ASSIGNED TASK – Given the material below, return only the lines starting at the line with "from ProjectVersion.txt (6000.3.2f1)." and ending at the line with "for external automation.", exactly as they appear.

EXERCISE DATA –
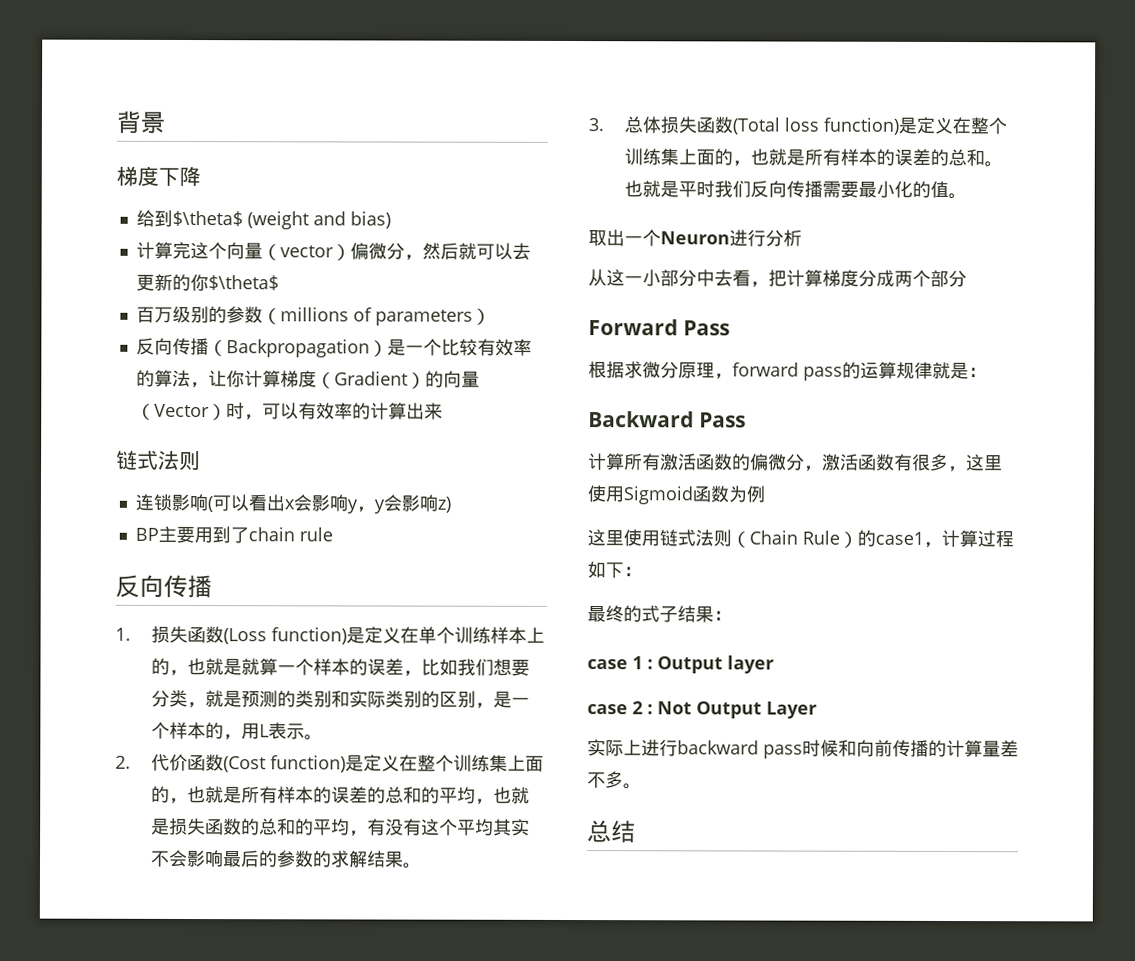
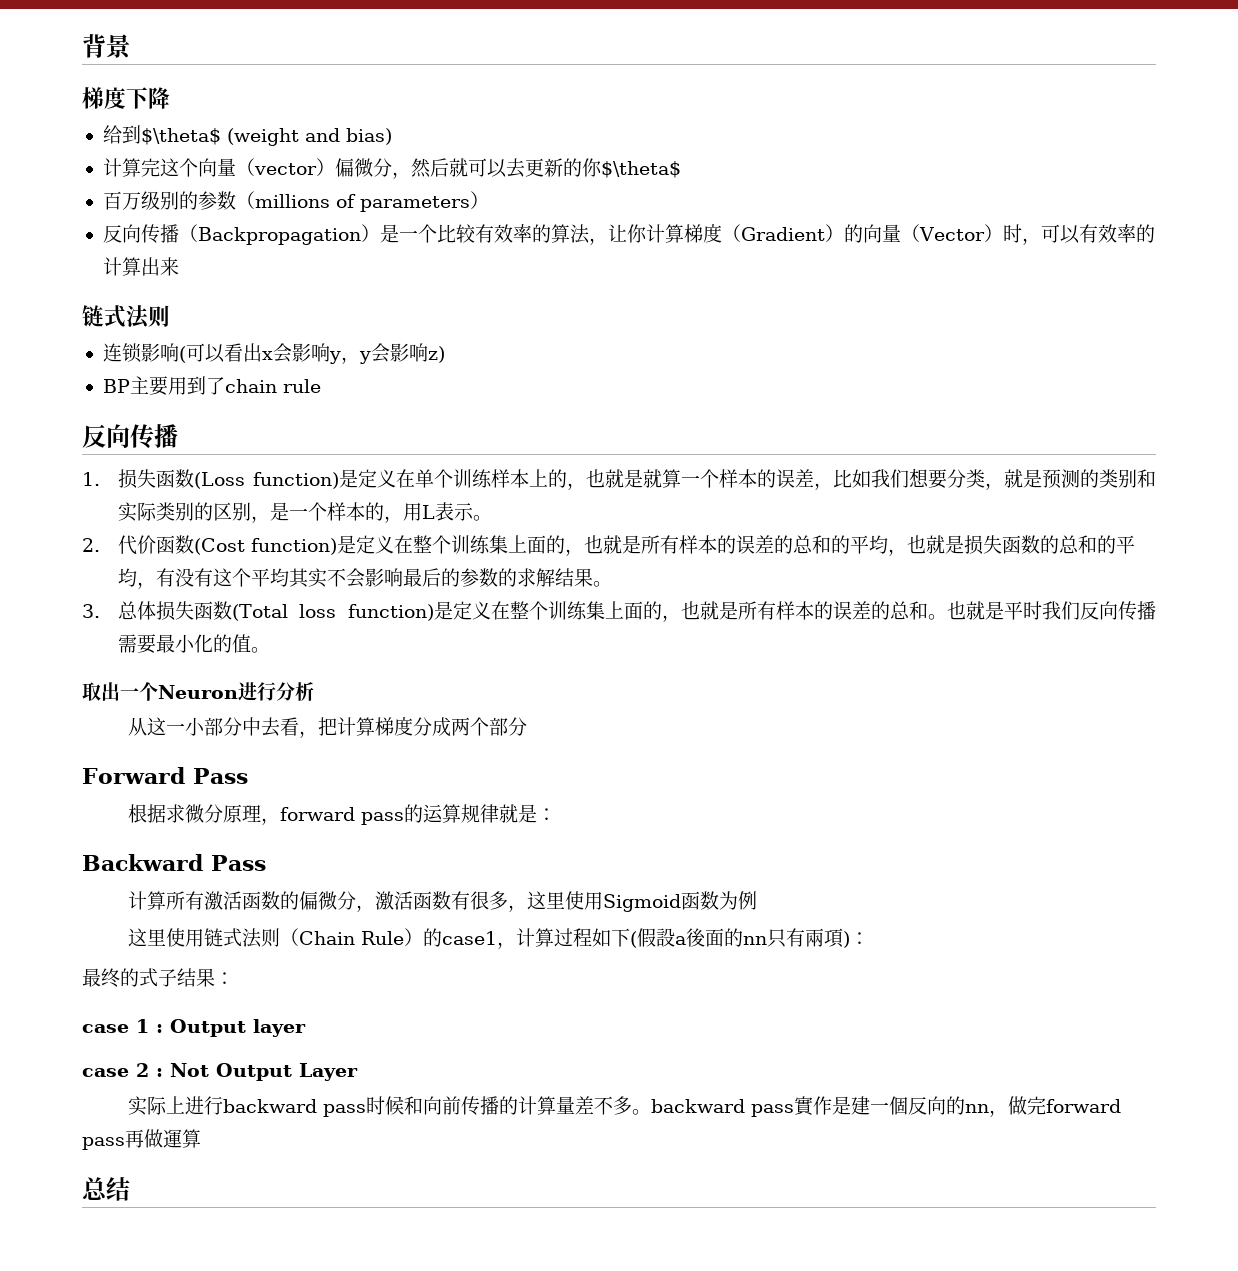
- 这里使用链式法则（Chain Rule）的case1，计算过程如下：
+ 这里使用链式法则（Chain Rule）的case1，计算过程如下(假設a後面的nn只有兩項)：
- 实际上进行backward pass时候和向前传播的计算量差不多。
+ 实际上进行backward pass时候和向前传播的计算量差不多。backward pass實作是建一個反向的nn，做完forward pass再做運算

* * *

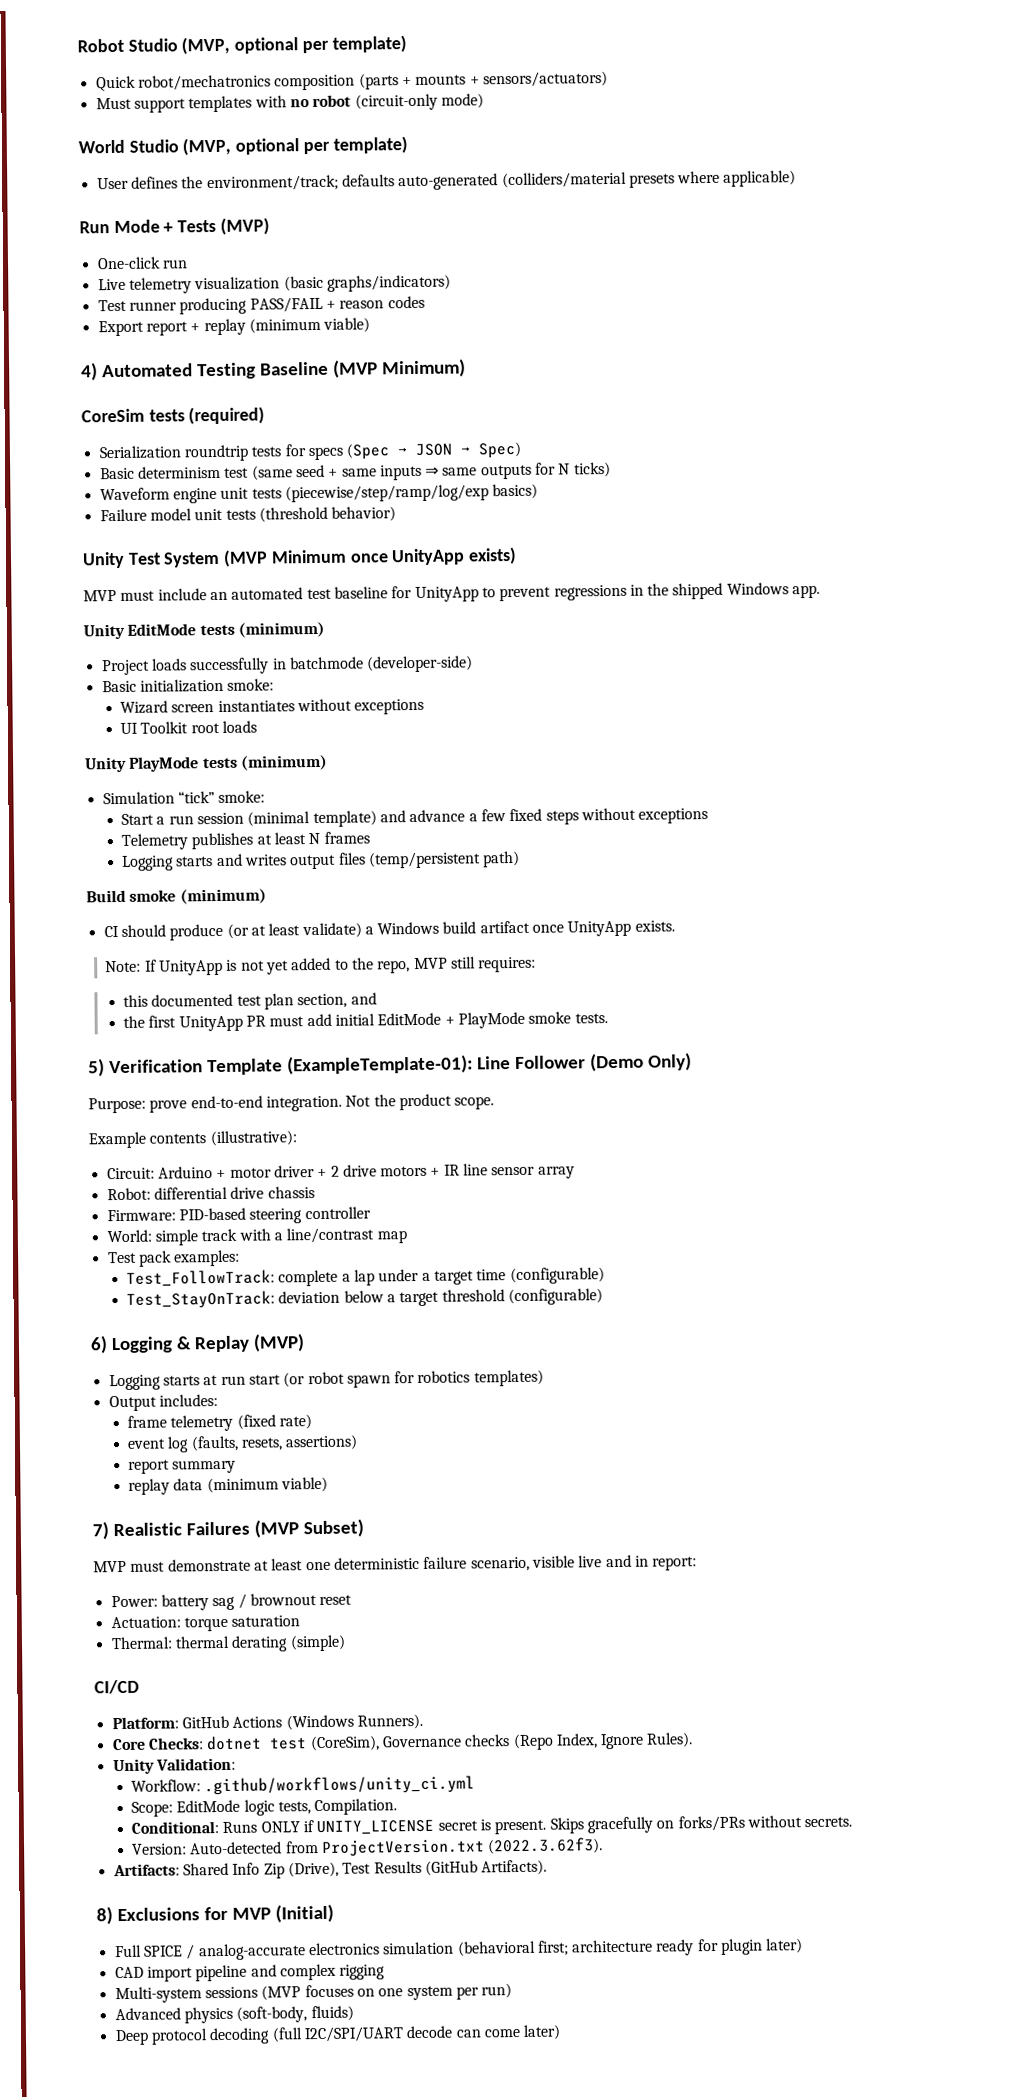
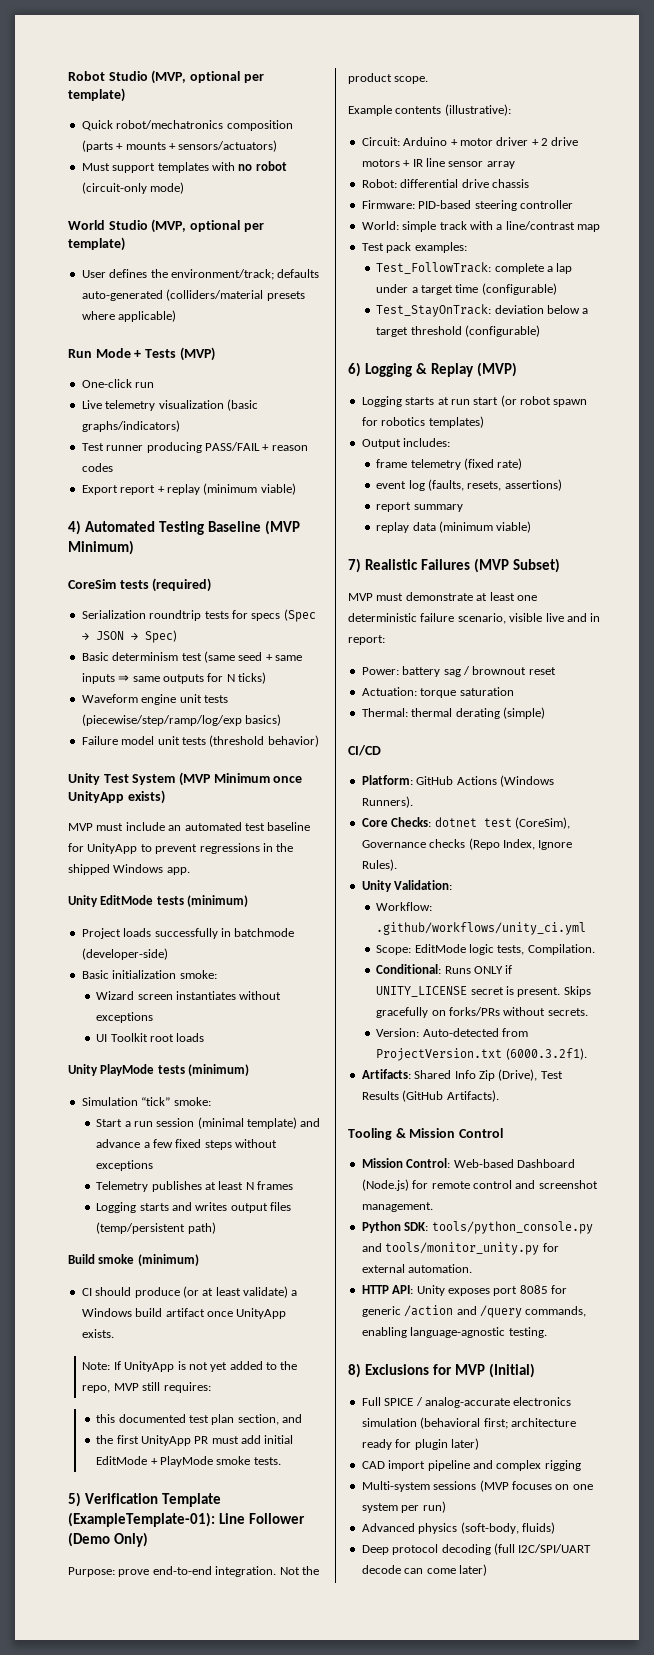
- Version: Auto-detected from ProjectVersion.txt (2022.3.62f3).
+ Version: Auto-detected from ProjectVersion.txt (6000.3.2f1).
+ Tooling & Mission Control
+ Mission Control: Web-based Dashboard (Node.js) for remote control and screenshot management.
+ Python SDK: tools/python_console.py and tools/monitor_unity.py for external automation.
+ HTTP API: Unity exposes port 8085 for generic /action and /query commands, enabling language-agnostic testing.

COMPLETED EXERCISE –
+ Version: Auto-detected from ProjectVersion.txt (6000.3.2f1).
+ Tooling & Mission Control
+ Mission Control: Web-based Dashboard (Node.js) for remote control and screenshot management.
+ Python SDK: tools/python_console.py and tools/monitor_unity.py for external automation.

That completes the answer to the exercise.